SHAW, Jessica, School of Earth and Ocean Science, University of Victoria, Bob Wright Centre, PO Box 1700 STN CSC, Victoria, CA V8W 2Y2 and JOHNSTON, Stephen T., School of Earth and Ocean Sciences, University of Victoria, Bob Wright Centre, PO Box 1700 STN CSC, Victoria, BC V8W 2Y2, Canada, jesshaw@uvic.ca

The Iberian segment of the Western European Variscan orogen is characterized by an S-shaped pair of coupled oroclines that accommodated >1100 km of orogen parallel shortening over a 15 m.y. period following the Late Carboniferous cessation of E-W Variscan shortening. Traditional models interpret Variscan orogenesis as a product of Pangea-forming collision between Gondwana and Laurussia following closure of the intervening Rheic ocean. However, the rapid rate of translation required for formation of the coupled Iberian oroclines (~10 cm Ÿ yr-1), is difficult to reconcile with paleogeographic and tectonic models that place orocline formation within the core of Pangea. Paleomagnetic data indicate that northward migration of Gondwana relative to Laurussia continued through Variscan orogeny to cease coincident with formation of the Iberian coupled oroclines at the Carboniferous–Permian boundary. Palinspastic restoration of the Iberian coupled oroclines reveals a N-S trending 2100 km-long linear Variscan orogen bound on either side by ophiolite bearing allochthons.

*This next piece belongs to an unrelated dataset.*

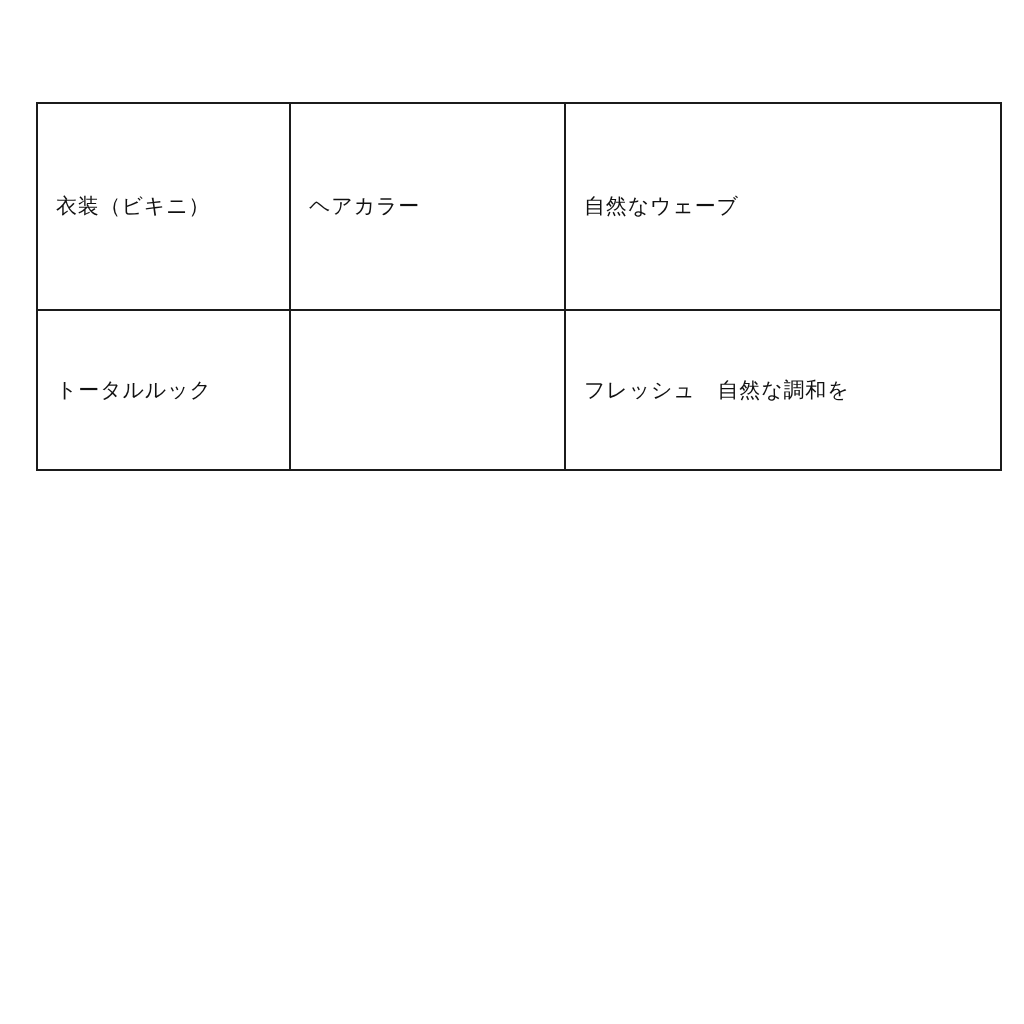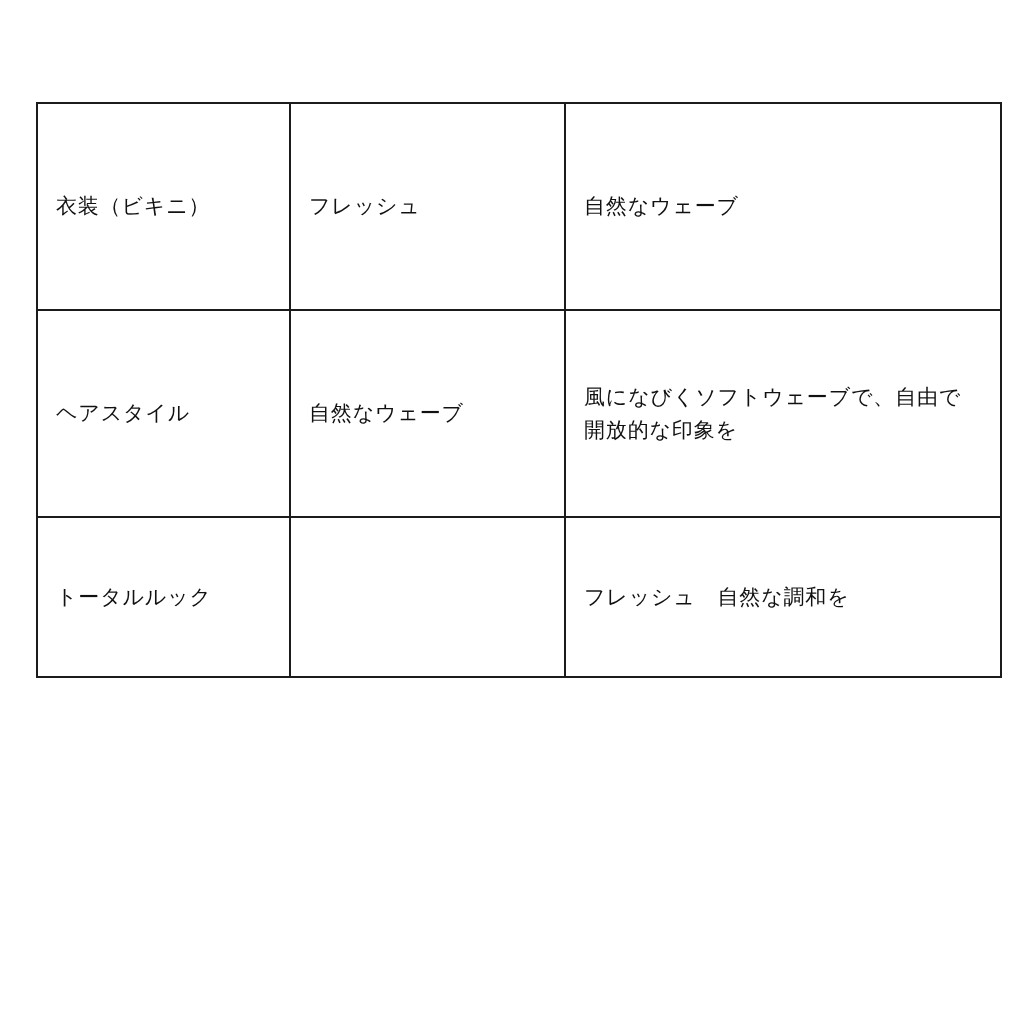"フレッシュ" span.cell-text { text: フレッシュ -> ヘアカラー }
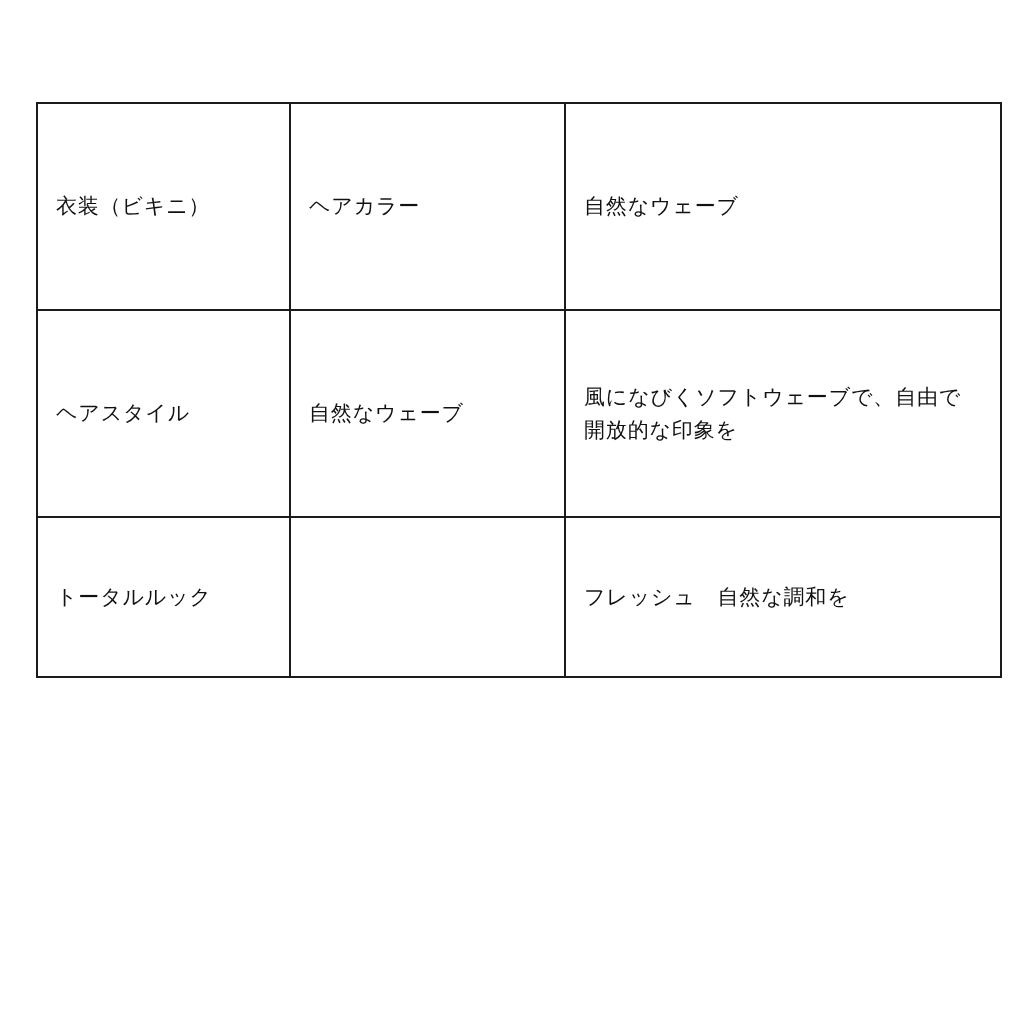"ヘアスタイル" tr.r2 { html: <tr> <td> <span>ヘアスタイル</span> </td> <td> <span>自然なウェーブ</span> </td> <td> <span>風になびくソフトウェーブで、自由で開放的な印象を</span> </td> </tr> -> none }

The presence of two distinct Variscan sutures is consistent with paleomagnetic data from the Gondwana derived Variscan autochthon indicating its mid-Paleozoic separation as the so-called Armorica microplate and requiring the growth of a second major (Paleotethys) ocean. Persistent sedimentological and paleontological ties between Armorica and Gondwana can be reconciled by a model within which the Armorican ribbon continent stretches north from Gondwana between Paleotethys to the west and the Rheic to the east. Our model explains Pangea amalgamation as being coincident with buckling of a linear Armorican ribbon continent caught between Gondwana to the south and Laurussia to the north during northward migration of Gondwana. In this model, Variscan orogenesis includes (1) Late Devonian accretion of the Galicia–Trás-os-Montes oceanic arc to the western Armorican margin following west-dipping subduction of oceanic lithosphere continuous with it and (2)­ Carboniferous west-dipping subduction beneath the eastern Armorican margin giving rise to accretion of the Beja Abuches ophiolite and South Portuguese continental terrane, imbrication of the east-verging Cantabrian fold and thrust belt, and an easterly-younging magmatic arc.